▶ _Exercise details_: From the material below, copy exactly the lines beginning with the one that contains "gap: 6px ->" and ending with the one that contains "text: Android ->"; the pictures stay out.

▶ _Supplied records_:
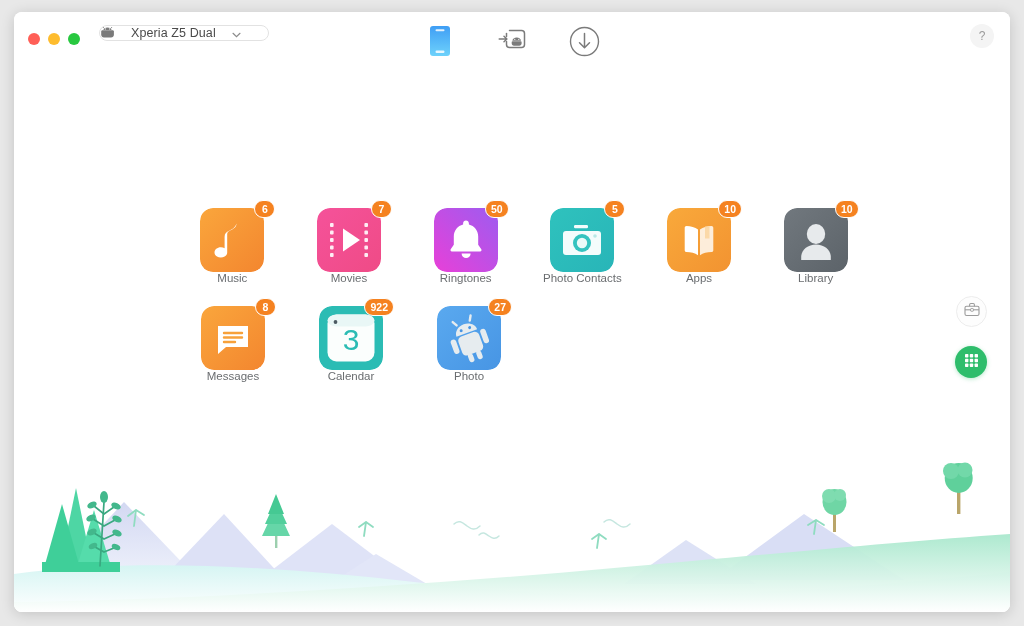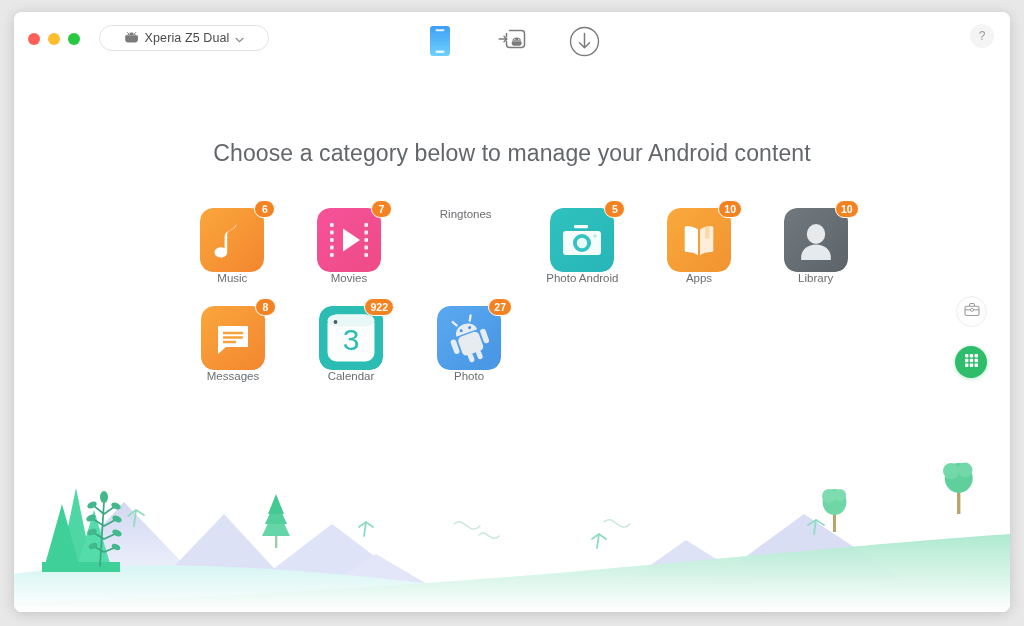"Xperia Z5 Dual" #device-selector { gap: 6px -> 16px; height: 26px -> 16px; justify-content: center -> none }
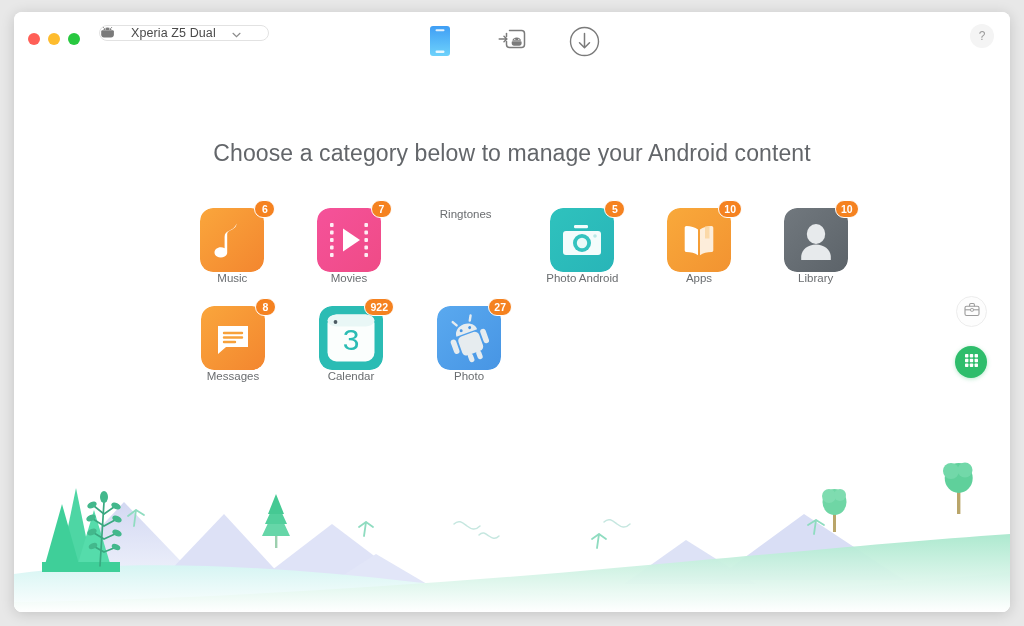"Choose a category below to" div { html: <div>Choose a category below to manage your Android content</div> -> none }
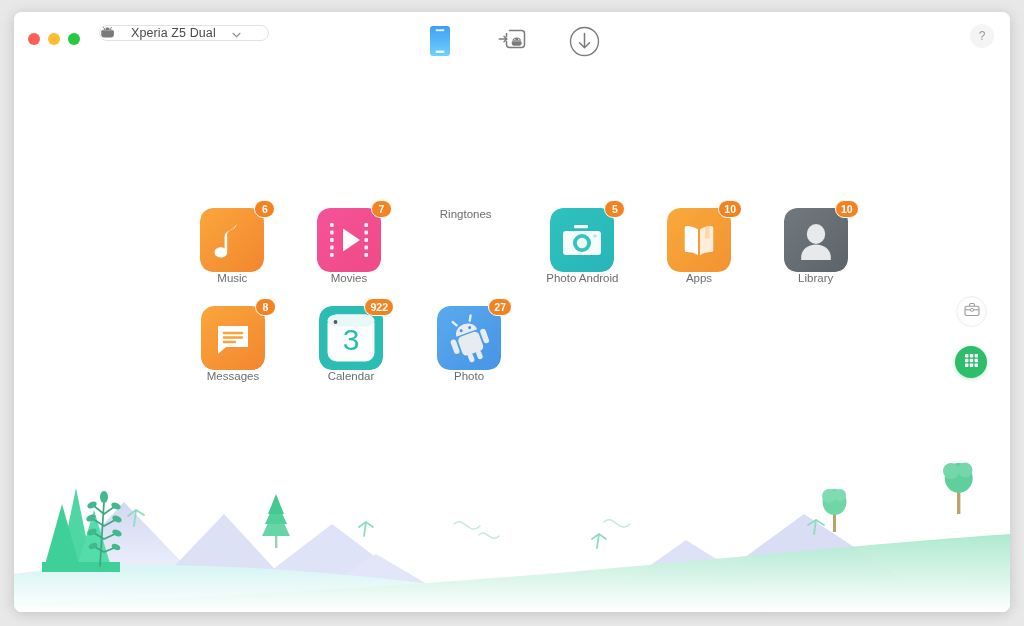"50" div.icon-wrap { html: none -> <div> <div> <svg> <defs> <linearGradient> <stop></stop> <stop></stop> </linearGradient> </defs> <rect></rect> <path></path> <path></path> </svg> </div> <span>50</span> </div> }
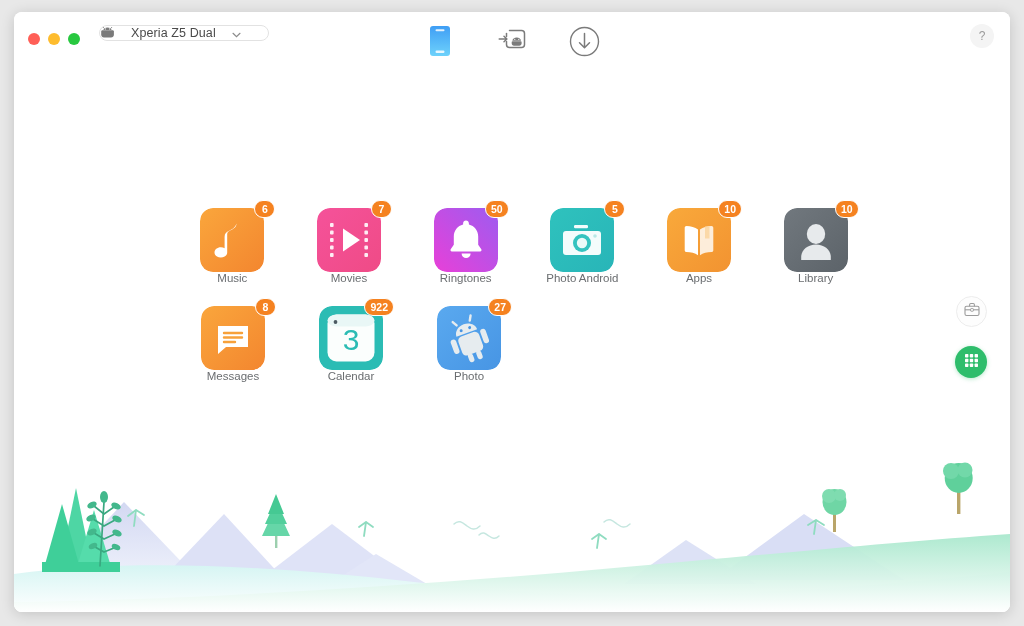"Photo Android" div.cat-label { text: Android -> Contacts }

...

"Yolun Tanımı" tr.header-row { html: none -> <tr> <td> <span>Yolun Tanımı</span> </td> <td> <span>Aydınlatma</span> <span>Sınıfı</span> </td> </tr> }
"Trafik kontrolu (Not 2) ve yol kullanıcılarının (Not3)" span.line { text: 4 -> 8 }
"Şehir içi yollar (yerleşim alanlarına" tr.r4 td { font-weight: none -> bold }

▶ _Answer area_:
"Xperia Z5 Dual" #device-selector { gap: 6px -> 16px; height: 26px -> 16px; justify-content: center -> none }
"Choose a category below to" div { html: <div>Choose a category below to manage your Android content</div> -> none }
"50" div.icon-wrap { html: none -> <div> <div> <svg> <defs> <linearGradient> <stop></stop> <stop></stop> </linearGradient> </defs> <rect></rect> <path></path> <path></path> </svg> </div> <span>50</span> </div> }
"Photo Android" div.cat-label { text: Android -> Contacts }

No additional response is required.